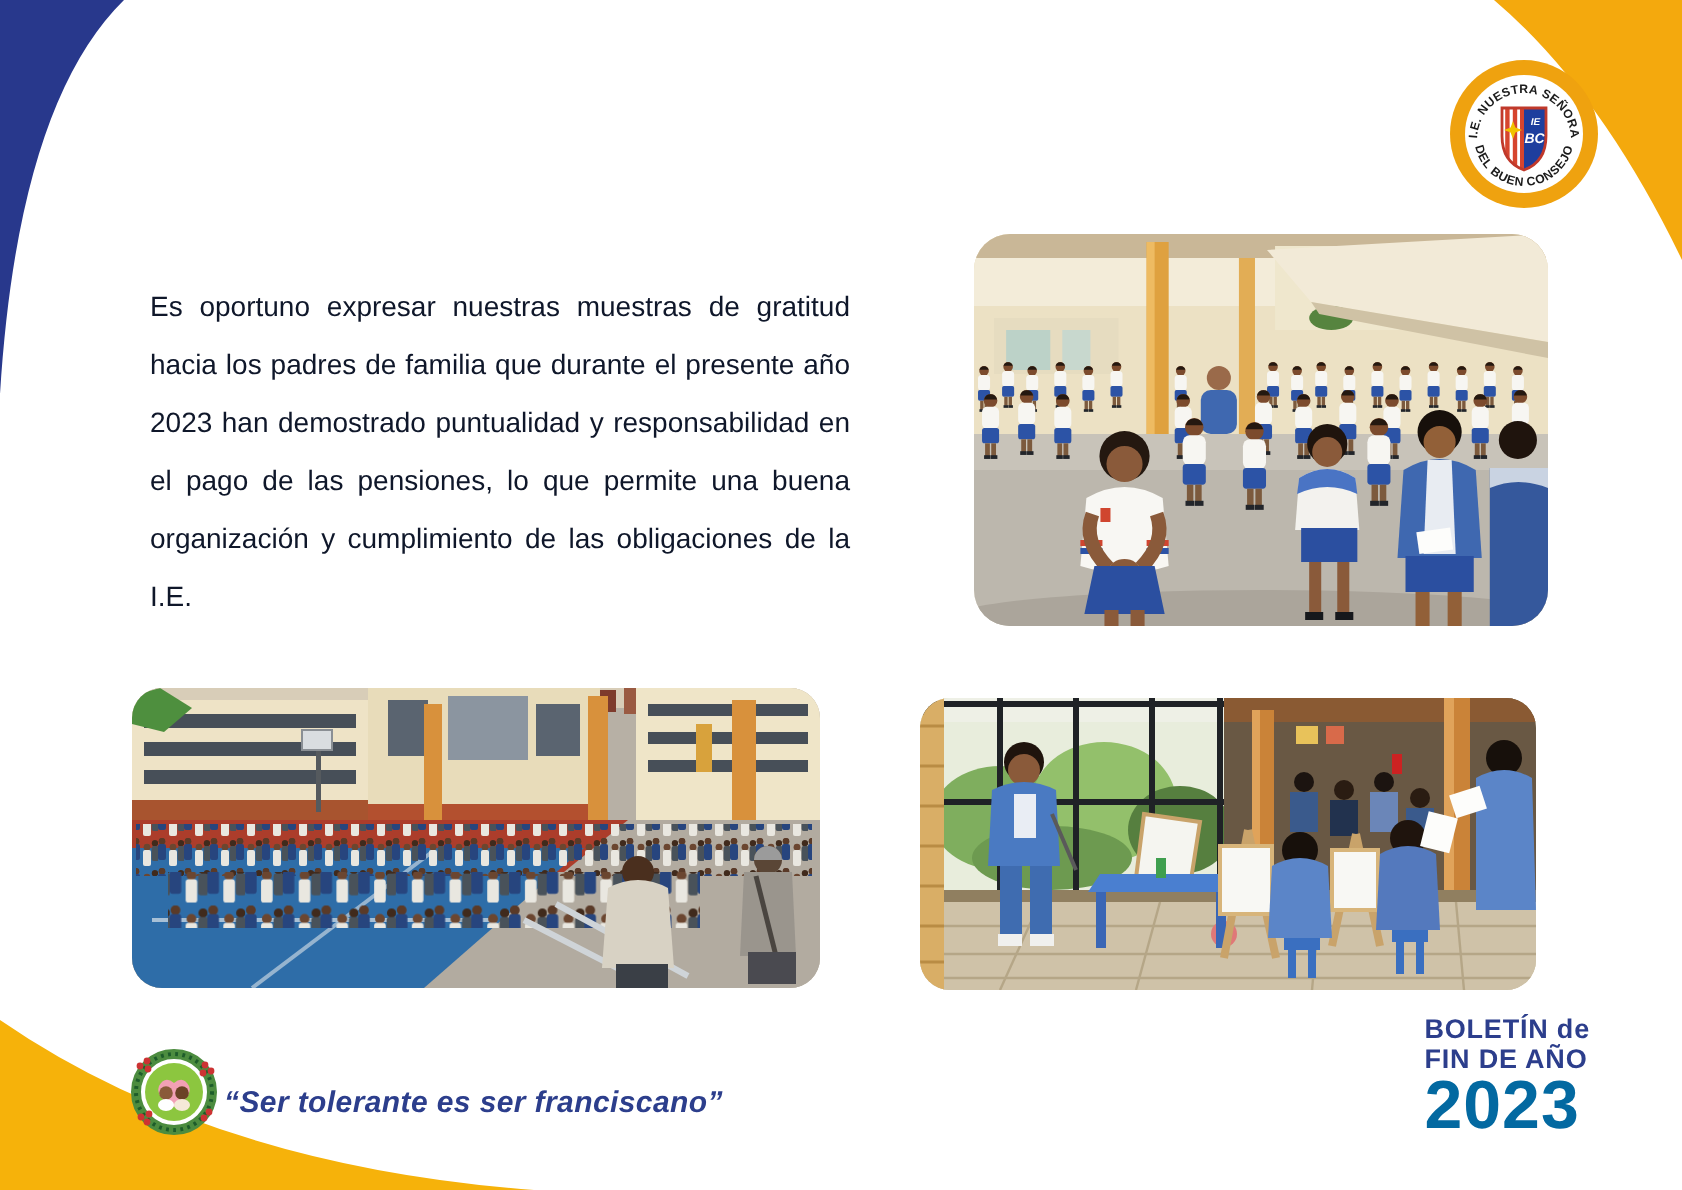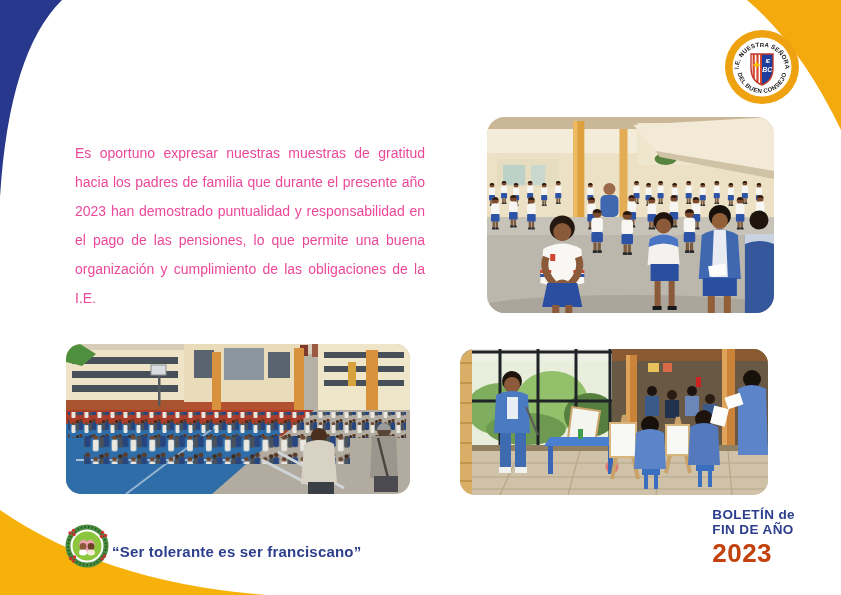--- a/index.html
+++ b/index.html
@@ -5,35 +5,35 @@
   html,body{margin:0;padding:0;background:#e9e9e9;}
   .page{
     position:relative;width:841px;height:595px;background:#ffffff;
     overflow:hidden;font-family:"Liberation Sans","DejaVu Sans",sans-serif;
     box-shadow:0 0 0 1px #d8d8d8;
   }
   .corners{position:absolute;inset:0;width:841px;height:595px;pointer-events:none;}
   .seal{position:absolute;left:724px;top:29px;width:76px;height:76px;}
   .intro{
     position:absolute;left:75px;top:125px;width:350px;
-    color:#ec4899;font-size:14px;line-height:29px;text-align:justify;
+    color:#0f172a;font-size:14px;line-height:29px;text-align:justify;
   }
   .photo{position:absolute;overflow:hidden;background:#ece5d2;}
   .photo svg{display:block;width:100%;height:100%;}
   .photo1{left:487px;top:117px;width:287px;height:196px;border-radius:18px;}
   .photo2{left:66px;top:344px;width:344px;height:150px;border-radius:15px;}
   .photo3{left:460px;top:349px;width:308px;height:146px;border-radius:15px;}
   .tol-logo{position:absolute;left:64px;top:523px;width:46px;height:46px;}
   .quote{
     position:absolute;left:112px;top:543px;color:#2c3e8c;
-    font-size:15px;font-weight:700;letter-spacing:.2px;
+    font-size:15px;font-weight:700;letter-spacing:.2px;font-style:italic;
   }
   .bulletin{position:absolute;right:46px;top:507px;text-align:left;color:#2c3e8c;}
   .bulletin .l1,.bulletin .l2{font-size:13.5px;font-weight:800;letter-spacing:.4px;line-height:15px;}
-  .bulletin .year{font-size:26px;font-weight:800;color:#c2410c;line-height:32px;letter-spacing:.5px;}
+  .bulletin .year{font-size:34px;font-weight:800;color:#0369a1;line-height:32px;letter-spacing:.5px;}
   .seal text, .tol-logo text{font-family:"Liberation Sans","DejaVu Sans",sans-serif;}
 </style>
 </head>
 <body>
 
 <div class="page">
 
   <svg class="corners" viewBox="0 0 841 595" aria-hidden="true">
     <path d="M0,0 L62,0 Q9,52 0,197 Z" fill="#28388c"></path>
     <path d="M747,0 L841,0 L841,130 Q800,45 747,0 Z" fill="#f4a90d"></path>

▬▬▬▬▬▬

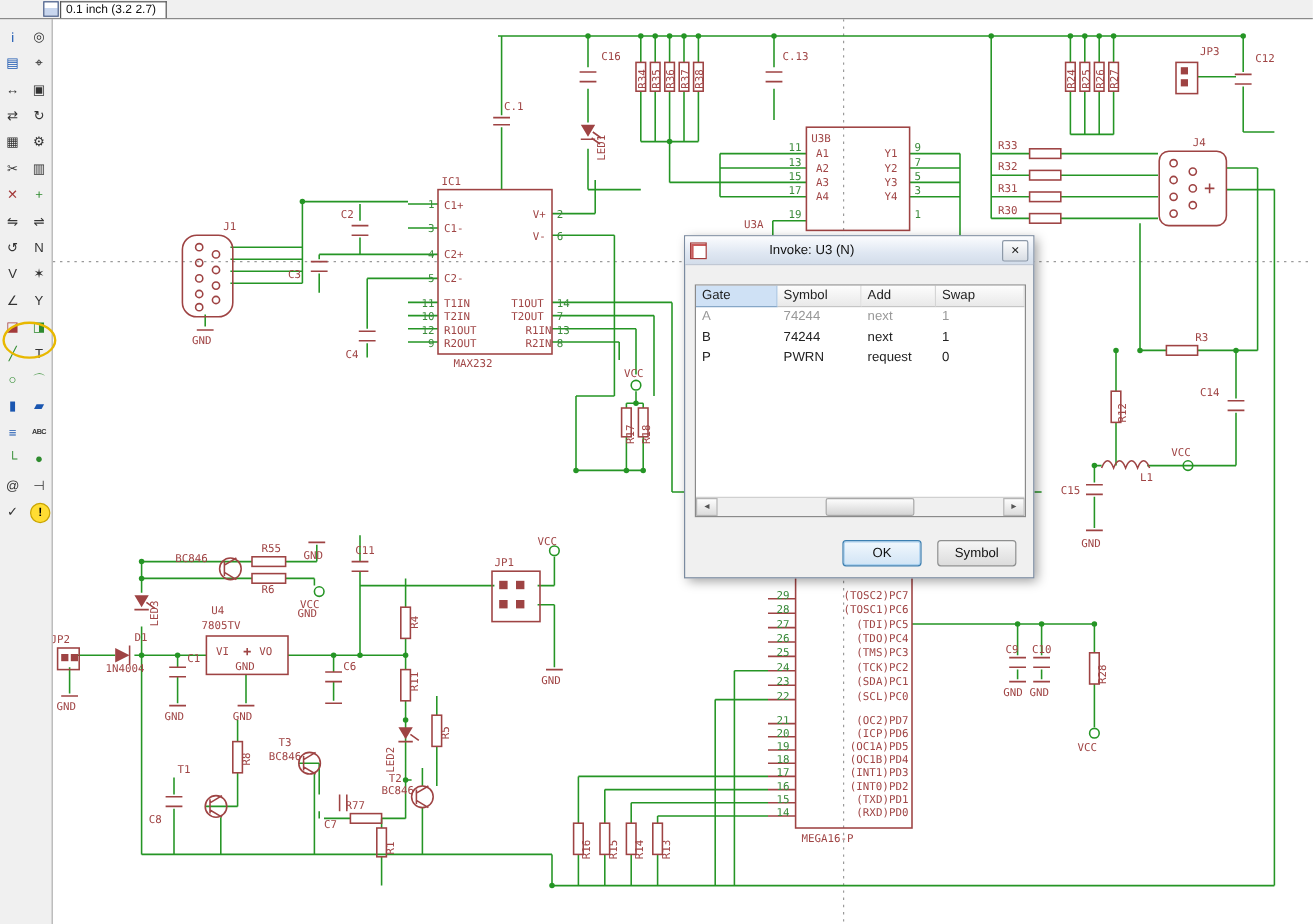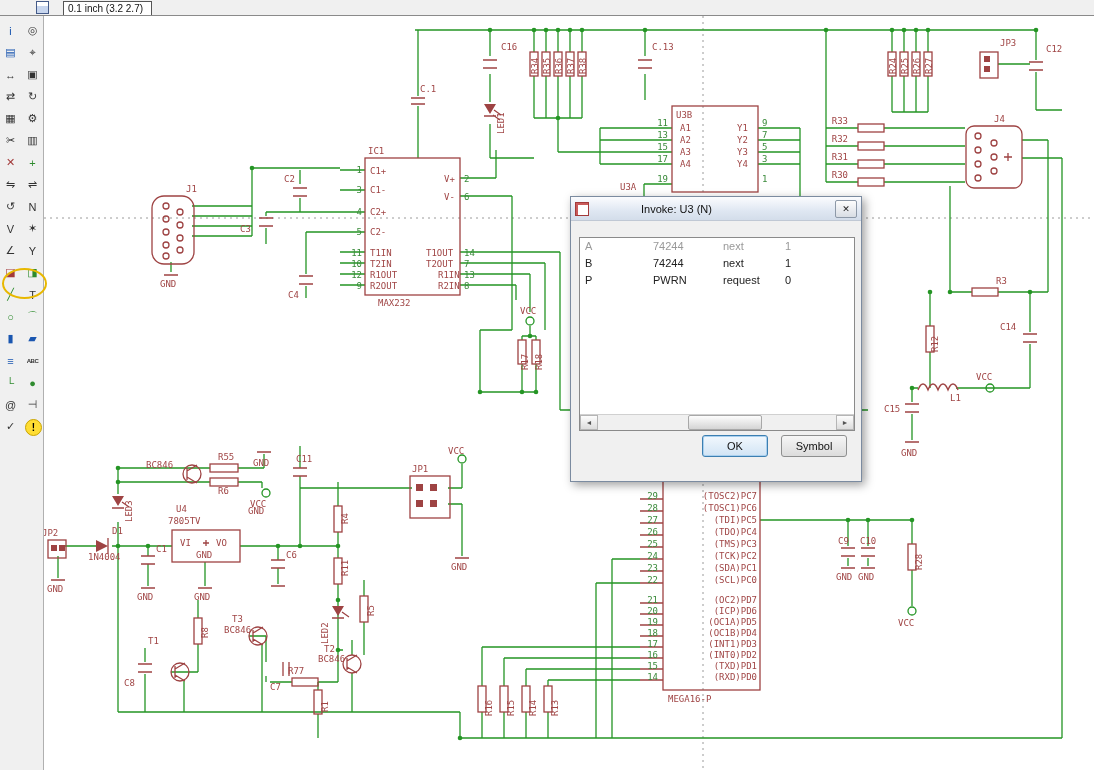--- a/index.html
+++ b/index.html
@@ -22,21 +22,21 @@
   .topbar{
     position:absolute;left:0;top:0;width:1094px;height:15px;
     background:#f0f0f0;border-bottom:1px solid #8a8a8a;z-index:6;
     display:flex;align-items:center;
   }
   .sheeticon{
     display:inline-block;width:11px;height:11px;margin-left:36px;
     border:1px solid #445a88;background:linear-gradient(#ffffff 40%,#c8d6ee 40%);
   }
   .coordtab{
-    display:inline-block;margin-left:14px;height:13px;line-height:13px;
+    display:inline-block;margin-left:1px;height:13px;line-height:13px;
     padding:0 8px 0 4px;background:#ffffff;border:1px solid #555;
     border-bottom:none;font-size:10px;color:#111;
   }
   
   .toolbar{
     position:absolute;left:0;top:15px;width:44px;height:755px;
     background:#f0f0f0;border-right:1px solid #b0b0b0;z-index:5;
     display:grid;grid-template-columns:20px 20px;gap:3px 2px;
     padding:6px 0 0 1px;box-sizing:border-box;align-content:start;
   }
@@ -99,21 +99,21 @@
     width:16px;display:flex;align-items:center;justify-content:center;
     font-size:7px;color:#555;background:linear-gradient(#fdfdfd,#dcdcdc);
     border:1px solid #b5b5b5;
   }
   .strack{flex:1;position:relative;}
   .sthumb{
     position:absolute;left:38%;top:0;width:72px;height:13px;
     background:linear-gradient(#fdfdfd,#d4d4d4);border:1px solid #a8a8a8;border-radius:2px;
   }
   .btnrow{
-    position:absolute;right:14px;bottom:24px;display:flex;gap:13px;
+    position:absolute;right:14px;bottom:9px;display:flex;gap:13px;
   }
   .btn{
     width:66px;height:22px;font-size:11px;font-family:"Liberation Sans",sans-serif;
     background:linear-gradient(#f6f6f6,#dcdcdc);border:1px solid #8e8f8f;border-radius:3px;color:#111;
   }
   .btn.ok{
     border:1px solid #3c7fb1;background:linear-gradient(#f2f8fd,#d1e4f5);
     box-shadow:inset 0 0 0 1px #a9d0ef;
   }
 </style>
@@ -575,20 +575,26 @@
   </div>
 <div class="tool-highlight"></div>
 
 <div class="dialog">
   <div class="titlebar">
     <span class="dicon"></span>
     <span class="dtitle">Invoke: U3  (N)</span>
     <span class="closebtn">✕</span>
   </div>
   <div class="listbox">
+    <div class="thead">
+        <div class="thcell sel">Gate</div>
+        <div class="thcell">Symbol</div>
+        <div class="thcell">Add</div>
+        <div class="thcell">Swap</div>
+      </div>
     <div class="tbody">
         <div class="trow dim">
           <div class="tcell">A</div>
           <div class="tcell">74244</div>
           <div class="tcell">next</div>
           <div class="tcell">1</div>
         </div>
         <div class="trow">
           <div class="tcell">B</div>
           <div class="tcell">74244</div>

▬▬▬▬▬▬

● REQUIREMENT
Report how many lines in the listing above include the word "gradient". Give nothing but the number.

● ANSWER SECTION
5